Entre-deux guerres, la notoriété du violoniste polonais était mûrement acquise depuis qu'il avait joué à Vienne lors du concert d'adieux de la Patti en 1895, puis joué le Concerto de Brahms l'année suivante devant le compositeur.
Sa carrière gravitait autour de la capitale autrichienne depuis 1926 quand il grava la Concerto de Beethoven en juin 1934, avec la Philharmonie énergiquement guidée par George Szell.
Archet loquace, imaginatif comme personne (les cadenza !), intrépide mais capable de tirer les larmes aux yeux, nuançant les inflexions sans jamais perdre le fil : voilà une version anthologique par sa suprématie technique et son aisance discursive.

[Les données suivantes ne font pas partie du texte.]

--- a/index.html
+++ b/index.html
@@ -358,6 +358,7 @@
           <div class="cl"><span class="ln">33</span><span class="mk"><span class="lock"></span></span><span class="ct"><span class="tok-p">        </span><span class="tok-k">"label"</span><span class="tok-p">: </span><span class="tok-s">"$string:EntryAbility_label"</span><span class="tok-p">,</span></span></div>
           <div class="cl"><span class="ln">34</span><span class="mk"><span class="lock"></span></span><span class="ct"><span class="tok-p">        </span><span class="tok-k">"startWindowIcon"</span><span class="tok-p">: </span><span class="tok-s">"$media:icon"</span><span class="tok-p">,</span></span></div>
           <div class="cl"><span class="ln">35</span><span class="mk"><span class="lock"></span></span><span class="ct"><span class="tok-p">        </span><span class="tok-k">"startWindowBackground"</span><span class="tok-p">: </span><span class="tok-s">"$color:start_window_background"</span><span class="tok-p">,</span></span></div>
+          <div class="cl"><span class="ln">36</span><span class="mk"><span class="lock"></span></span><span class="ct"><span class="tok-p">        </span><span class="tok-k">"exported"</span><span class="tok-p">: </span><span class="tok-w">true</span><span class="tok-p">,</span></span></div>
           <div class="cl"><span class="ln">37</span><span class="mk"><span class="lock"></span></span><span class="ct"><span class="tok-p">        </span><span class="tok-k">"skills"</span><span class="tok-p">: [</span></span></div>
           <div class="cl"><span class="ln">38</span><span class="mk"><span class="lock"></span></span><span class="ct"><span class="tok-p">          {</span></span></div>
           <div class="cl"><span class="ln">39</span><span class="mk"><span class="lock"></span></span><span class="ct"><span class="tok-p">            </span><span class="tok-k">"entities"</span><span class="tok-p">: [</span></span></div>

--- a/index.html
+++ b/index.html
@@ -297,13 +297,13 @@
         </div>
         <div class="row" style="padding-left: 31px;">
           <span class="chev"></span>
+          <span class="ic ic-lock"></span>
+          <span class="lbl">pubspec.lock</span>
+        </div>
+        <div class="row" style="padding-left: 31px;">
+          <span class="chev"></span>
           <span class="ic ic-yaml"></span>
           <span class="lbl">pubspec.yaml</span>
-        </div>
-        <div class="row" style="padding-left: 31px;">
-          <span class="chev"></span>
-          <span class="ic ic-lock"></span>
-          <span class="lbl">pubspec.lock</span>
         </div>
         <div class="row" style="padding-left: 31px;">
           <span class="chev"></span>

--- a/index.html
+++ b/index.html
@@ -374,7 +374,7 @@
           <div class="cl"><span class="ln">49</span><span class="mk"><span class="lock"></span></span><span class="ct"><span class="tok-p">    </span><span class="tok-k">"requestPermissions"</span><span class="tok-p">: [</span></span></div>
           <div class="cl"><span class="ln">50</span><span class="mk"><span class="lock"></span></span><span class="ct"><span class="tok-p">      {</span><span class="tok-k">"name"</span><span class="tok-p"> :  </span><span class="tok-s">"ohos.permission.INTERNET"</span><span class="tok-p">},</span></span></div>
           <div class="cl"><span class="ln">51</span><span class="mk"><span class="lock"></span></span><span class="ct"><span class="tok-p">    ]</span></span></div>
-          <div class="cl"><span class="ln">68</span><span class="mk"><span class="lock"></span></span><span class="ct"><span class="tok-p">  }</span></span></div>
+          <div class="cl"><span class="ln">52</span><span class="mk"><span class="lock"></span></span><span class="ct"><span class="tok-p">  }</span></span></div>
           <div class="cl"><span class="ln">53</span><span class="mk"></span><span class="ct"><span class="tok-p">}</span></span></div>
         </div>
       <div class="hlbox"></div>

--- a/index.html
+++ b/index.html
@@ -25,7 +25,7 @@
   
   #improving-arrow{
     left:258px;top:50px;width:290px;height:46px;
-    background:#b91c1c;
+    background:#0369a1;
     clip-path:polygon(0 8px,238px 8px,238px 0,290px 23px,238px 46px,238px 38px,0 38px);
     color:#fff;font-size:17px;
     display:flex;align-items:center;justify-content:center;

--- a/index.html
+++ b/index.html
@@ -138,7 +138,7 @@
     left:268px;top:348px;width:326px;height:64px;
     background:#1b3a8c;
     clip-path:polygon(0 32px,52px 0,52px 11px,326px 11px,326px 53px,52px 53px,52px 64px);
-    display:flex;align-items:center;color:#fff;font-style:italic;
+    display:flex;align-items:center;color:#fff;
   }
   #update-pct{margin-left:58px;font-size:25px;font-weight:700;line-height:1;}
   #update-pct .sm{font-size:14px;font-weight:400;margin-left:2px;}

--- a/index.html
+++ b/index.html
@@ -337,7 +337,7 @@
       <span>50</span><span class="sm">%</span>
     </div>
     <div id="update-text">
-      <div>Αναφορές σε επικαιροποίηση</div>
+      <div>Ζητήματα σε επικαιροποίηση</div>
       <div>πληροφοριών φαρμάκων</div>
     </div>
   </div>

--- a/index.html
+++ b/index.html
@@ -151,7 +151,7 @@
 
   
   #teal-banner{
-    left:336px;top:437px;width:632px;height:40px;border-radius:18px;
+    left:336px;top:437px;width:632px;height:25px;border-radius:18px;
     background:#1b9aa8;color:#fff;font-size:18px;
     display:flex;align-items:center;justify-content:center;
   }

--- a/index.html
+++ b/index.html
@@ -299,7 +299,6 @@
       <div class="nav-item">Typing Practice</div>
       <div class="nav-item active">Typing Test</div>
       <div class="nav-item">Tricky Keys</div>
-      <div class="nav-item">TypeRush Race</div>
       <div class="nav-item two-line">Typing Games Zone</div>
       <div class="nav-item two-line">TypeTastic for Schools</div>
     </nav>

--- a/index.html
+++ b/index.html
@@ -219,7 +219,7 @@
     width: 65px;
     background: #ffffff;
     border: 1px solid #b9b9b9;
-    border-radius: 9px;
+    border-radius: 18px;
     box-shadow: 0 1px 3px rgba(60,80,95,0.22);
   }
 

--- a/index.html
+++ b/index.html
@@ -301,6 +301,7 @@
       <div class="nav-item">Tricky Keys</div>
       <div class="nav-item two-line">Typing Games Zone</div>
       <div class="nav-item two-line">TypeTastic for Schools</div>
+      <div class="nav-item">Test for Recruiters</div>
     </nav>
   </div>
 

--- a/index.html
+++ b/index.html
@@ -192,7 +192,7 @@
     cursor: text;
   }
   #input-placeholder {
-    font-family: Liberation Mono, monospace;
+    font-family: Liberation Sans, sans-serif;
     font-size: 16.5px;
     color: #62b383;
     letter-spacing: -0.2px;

En cette même année, Huberman allait bientôt fuir la montée du nazisme austro-allemande, et refusa l'invitation de revenir se produire à Berlin.
En décembre 1928, il y avait gravé le Concerto de Tchaïkovski avec l'orchestre de la Staatskapelle sous la direction de William Steinberg, qui contribua avec lui à fonder l'Orchestre symphonique de Palestine en 1936.
Même au regard de l'abondante discographie engrangée pour cet opus depuis huit décennies, les phrasés étonnent toujours par leur farouche expressivité, leur fluidité scintillante, leur non moindre contrôle des lignes. Et leur célérité diabolique : écoutez le Finale !
A noter que les labels Pearl, Opus Kura et APR proposent ces mêmes versions dans d'autres couplages.